Он ощущал время, ошибаясь в пределах десяти, максимум пятнадцати минут. В детстве, когда был жив папа, он мог спать до десяти, а то и одиннадцати, особенно если накануне собирались гости; впервые он проснулся ни свет ни заря после того, как Мартов и Воровский привели в их маленькую цюрихскую квартирку вождя мирового анархизма князя Кропоткина.
Петр Александрович пил чай легкими глотками (отец потом заметил, что весь аристократизм князя как бы сфокусировался в той грациозной элегантности, с какой князь держал чашку, ставил ее на блюдце, пробовал варенье и брал крекер), говорил по-юношески увлеченно:
— Перед тем как поспешить к границам, чтобы спасти страну от нашествия чужестранцев, восставшие парижане казнили дворян, содержавшихся в тюрьмах. Нет сомнения, что аристократы примкнули бы к немцам и вздернули всех революционеров на столбах. Тех, кто обвиняет в жестокости поднявшихся против тирании, следует спросить: «А ты сам страдал в темницах?! Ты провожал своих друзей на гильотину?!» Если не страдал — молчи и стыдись обвинять восставших! Тем более, что в массе своей народ сострадателен к своим жертвам; террор подготовляет диктатуру, а гильотина требует нового прокурора и попа, все возвращается на круги своя. Зло заразно, как и добро. Людей будущего надо приучать к мысли: «Поступай с другими так, как ты хочешь, чтобы они поступали с тобой». Справедливость и энергия перевернут мир. Энергия еще более заразна, чем зло. Будущее за людьми, наделенными энергией, которая всегда окрашена созидающим духом творчества…
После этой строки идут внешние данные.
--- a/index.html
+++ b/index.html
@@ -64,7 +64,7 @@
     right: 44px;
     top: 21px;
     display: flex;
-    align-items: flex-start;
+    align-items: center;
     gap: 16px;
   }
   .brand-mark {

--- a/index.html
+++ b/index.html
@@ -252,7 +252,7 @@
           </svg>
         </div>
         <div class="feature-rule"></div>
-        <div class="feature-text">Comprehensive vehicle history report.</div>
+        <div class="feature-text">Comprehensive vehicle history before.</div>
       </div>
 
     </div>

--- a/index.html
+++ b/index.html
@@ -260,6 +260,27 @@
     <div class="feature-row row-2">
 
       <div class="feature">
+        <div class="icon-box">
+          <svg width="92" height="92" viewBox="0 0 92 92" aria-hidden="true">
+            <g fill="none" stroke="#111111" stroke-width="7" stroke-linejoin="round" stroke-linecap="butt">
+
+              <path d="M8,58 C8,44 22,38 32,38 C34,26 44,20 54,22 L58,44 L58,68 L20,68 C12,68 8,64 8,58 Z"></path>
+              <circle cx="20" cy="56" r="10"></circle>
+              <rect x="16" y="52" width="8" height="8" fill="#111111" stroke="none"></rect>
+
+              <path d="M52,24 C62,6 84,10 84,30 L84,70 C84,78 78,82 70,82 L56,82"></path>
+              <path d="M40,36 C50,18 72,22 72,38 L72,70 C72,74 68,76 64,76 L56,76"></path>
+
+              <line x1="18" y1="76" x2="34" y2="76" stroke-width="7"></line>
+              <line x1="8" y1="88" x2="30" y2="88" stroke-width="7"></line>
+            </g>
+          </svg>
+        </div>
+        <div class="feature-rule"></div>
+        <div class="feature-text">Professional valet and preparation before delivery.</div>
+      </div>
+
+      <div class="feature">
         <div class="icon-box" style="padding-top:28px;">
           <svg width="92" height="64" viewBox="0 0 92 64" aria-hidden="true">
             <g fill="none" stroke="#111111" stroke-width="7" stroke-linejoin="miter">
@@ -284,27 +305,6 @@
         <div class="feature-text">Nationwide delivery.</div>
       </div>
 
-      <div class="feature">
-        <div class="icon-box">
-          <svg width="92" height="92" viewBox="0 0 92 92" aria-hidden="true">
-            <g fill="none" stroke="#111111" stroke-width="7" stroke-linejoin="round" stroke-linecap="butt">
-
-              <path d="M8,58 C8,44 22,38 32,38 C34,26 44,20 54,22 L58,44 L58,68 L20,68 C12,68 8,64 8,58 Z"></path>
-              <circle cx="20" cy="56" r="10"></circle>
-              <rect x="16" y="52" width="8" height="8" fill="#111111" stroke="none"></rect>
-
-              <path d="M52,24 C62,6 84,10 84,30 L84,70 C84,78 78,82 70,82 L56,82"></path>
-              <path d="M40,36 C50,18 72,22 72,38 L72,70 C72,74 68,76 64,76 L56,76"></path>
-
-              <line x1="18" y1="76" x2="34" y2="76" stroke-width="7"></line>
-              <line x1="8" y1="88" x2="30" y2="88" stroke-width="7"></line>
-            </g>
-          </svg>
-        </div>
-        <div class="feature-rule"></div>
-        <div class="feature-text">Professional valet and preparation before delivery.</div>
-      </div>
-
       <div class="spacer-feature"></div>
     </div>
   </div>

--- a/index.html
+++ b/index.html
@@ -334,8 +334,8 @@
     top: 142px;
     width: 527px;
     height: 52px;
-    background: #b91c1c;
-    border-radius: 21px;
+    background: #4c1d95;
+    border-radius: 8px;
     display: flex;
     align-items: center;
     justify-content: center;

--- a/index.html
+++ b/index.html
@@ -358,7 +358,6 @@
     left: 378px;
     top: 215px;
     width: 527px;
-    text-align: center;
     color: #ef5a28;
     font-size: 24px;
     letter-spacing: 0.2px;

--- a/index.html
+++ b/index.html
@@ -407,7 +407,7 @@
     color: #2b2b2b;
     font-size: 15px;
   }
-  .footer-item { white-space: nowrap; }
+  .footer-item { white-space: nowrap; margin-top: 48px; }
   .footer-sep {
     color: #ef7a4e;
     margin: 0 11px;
Эти слова Кропоткина навсегда запали в душу Исаева; именно после того, как князь, приезжавший на встречу с социал-демократами (высоко чтил Ленина, несмотря на кардинальные разногласия идейного порядка), посетил их дом, отношение Всеволода к самому себе во многом изменилось: «энергия и справедливость» сделались путеводными звездами юности; пожалуй, именно тогда, в Швейцарии, он начал ощущать время, его быстротечность, а ведь именно в
Штирлиц открыл глаза; комната, куда его ночью проводил Мюллер, была на третьем этаже особняка; окно, закрытое тяжелыми металлическими жалюзи, выходило на поле аэродрома; видимо, подумал он, за мною наблюдают из соседних комнат; зеркало возле умывальника — особое, сквозь него видно каждое мое движение, каждый жест, выражение лица, только цвет чуть изменен, синеватый, трупный какой-то; через такое же зеркало из соседней камеры наблюдали за Канарисом, довольно часто в тюрьму приезжал Кальтенбруннер, садился возле этого чуда техники и молча смотрел на адмирала, стараясь открыть для себя что-то такое, что мучало его — чем дальше, тем, судя по всему, больше.